Un momento della tua vita professionale che vorresti incorniciare e uno da dimenticare.

«Il momento da incorniciare è quando mi è stato conferito il premio per la miglior tesi di dottorato in immunologia di tutta l’Austria. È stato il momento in cui ho capito (magari illudendomi) che tutto sta andando nel verso giusto. Un momento da dimenticare? Quando ho lavorato con i miei colleghi austriaci per diversi mesi su un progetto, prima di capire che c’era un errore sistematico che stravolgeva i risultati. Ma la ricerca è anche questo».

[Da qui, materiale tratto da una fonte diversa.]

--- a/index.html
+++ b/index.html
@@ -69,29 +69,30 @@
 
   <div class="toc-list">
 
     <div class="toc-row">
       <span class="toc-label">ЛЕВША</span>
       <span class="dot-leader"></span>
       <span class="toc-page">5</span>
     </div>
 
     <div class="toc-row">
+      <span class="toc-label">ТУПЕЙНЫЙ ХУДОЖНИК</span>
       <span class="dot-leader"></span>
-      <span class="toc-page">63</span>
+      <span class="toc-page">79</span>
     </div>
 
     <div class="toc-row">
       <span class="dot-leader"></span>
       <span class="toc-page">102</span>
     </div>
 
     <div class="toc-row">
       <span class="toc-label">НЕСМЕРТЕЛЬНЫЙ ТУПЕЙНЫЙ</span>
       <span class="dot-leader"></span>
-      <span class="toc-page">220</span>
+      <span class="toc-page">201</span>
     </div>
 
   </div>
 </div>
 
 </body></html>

Come ti vedi fra dieci anni?

«Idealmente vorrei essere il responsabile di un gruppo di ricerca».

Cosa ti piace di più della ricerca?

«Riuscire a spiegare dei fenomeni che fino a poco tempo prima erano totalmente incomprensibili».

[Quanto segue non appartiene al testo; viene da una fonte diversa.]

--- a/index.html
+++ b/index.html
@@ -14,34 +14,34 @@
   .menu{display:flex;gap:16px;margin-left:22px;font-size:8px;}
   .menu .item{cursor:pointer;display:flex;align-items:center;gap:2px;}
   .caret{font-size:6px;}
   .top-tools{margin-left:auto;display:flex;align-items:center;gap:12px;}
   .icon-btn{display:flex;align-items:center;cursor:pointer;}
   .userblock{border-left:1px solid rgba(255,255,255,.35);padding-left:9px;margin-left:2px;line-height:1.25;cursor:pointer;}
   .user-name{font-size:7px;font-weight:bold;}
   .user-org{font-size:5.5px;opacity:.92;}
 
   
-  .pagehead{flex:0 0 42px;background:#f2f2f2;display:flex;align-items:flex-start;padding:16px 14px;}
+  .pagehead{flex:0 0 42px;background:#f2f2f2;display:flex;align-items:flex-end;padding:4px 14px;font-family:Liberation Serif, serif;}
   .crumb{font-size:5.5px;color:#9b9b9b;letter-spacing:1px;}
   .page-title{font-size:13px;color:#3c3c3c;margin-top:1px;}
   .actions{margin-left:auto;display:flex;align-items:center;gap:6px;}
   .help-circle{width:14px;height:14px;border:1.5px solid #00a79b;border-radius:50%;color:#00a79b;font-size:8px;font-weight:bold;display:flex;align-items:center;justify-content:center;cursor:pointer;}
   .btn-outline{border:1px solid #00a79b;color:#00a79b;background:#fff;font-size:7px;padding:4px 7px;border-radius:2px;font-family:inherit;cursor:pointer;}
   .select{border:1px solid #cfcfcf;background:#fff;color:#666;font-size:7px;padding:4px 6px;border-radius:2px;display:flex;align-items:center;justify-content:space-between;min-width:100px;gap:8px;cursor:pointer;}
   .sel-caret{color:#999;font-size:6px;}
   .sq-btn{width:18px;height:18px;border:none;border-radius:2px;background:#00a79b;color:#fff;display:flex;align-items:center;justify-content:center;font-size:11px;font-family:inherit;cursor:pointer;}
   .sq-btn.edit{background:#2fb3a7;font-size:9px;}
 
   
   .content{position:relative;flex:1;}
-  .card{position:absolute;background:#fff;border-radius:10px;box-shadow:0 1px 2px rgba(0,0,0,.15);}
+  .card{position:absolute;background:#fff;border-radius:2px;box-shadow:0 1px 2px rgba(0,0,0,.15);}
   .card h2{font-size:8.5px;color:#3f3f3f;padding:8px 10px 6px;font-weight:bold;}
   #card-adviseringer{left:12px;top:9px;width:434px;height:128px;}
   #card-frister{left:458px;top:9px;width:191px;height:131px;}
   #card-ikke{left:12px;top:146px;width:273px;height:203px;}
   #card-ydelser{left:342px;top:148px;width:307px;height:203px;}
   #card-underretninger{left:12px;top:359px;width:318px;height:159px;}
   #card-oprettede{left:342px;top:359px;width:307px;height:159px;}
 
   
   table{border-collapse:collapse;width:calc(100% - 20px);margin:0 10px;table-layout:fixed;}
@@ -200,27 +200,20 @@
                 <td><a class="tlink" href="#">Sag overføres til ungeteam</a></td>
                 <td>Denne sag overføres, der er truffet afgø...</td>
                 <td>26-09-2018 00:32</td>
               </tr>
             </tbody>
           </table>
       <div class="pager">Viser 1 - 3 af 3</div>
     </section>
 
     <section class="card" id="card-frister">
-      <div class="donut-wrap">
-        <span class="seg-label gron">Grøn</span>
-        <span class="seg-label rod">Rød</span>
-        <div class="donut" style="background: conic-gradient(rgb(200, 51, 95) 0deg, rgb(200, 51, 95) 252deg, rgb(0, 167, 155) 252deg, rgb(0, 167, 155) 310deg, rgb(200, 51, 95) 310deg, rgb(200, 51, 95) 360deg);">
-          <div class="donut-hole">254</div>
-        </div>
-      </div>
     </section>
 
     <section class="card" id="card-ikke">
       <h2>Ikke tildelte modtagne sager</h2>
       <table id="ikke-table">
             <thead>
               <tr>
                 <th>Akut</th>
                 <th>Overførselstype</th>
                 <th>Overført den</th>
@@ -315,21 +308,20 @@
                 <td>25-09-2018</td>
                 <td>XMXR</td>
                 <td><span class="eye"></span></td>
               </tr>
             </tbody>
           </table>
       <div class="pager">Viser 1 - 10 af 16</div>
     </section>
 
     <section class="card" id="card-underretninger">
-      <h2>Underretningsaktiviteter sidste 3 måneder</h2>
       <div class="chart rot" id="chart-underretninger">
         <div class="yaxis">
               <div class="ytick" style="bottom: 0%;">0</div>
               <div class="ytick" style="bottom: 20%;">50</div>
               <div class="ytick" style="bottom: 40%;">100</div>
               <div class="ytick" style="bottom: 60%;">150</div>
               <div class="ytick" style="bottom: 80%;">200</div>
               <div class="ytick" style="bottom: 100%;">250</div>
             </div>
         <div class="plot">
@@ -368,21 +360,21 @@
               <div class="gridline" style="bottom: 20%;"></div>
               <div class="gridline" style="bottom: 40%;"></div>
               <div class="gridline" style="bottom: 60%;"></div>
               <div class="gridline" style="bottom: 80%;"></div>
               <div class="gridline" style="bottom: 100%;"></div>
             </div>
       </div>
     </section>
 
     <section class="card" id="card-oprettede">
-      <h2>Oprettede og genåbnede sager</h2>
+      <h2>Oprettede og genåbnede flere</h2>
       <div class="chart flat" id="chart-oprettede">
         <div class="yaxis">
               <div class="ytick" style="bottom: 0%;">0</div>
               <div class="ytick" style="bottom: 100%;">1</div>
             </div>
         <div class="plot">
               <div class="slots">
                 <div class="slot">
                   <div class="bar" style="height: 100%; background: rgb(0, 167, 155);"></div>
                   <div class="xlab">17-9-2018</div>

E cosa invece eviteresti volentieri?

«Il fallimento degli esperimenti e il fatto di doverli ripetere diverse volte per riuscire a ottimizzarli».

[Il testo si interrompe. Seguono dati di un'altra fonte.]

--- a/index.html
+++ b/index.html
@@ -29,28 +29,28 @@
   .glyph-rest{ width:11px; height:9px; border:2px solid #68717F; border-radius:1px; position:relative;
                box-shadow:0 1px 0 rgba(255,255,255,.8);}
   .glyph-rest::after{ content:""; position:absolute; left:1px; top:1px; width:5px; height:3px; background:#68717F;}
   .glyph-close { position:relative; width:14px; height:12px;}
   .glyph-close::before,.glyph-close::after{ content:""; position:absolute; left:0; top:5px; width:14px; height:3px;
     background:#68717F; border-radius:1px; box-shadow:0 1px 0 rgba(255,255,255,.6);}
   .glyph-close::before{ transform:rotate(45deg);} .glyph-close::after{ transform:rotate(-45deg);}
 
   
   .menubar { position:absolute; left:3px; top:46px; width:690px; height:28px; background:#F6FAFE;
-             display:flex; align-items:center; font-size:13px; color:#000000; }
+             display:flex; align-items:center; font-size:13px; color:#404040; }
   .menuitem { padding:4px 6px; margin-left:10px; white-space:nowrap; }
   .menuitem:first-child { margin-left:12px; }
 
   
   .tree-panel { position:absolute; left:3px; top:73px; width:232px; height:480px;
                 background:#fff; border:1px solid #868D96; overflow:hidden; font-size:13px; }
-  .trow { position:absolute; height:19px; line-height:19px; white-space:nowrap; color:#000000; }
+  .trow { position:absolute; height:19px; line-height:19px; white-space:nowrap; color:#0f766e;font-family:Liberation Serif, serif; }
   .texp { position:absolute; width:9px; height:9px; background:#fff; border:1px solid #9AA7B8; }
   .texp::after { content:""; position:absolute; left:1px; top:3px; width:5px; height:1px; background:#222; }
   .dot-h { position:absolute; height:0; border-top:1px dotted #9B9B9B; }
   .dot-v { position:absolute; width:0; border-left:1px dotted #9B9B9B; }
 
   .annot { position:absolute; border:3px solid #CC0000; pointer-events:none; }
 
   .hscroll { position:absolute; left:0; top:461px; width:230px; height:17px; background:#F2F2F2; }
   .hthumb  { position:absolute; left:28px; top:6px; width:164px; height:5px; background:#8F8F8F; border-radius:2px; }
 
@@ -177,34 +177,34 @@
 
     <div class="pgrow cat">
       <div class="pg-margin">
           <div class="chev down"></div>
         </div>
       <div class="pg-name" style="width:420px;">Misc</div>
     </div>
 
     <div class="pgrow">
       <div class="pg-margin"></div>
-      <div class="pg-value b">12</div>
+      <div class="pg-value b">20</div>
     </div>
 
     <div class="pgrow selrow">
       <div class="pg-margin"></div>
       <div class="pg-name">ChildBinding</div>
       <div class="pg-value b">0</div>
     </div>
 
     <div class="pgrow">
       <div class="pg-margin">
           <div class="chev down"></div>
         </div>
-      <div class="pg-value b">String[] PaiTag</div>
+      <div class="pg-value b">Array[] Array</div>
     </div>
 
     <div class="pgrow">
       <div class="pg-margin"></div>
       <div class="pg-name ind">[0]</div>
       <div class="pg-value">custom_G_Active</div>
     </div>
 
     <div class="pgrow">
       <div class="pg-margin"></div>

Se ti dico scienza e ricerca, cosa ti viene in mente?

«Entusiasmo, divertimento, felicità e successo».

In che modo e da chi potrebbe essere aiutato il lavoro di chi fa scienza?

«Aumentando i finanziamenti pubblici e introducendo contratti più vantaggiosi per i ricercatori, come avviene in Austria, per esempio. Il lavoro degli scienziati dovrebbe essere sostenuto dagli enti di governo».

Percepisci fiducia intorno alla figura del ricercatore?

«Penso che sempre più persone cerchino di avvicinarsi alla scienza, soprattutto in questo periodo di pandemia. La figura del ricercatore sta acquisendo importanza, perché si è capito quanto le conoscenze scientifiche siano fondamentali per sconfiggere malattie come il COVID. Questo potrebbe essere un vantaggio per il futuro, sensibilizzando gli organi di governo sulla necessità di investire maggiormente nell’ambito scientifico».

Luca, cosa fai nel tempo libero?

«Mi piace fare sport e viaggiare».

Qual è il luogo che vorresti visitare almeno una volta nella vita?

«Vorrei vedere il Polo Nord o il Polo Sud: sono parecchio attratto dai luoghi più estremi».

Hai famiglia?

«Si, sono sposato».

E se un giorno uno dei tuoi figli ti dicesse che vuole fare il ricercatore, come reagiresti?

«Lo o la supporterei al 100% nella sua scelta».

Quando è stata l’ultima volta che ti sei commosso?

«Un po’ di commozione forse l’ho vissuta a giugno, quando è stato possibile riprendere a viaggiare e sono tornato in Austria per qualche giorno. Mi ha fatto capire che anche le cose che riteniamo scontate possono dare grandi gioie».

La cosa di cui hai più paura?

«Sicuramente quella di essere chiuso in casa o essere privato delle libertà personali. Penso che la libertà sia la base della vita e quindi, senza quella, perde il suo senso».

La cosa che ti fa ridere a crepapelle.

«Una serata tra amici».

Una “pazzia” che hai fatto.

«Partire in bicicletta dal Brennero e arrivare a casa dopo 160 km».

Cosa vorresti dire alle persone che scelgono di donare a sostegno della ricerca scientifica?

«Continuate a farlo, per noi ricercatori è fondamentale, soprattutto in questi tempi in cui la carenza di fondi si fa sentire in ogni settore. Con il vostro sostegno, potrete promuovere una ricerca scientifica all’avanguardia nel nostro Paese e dare la possibilità a tante menti brillanti di svolgere il lavoro dei propri sogni senza trasferirsi all’estero».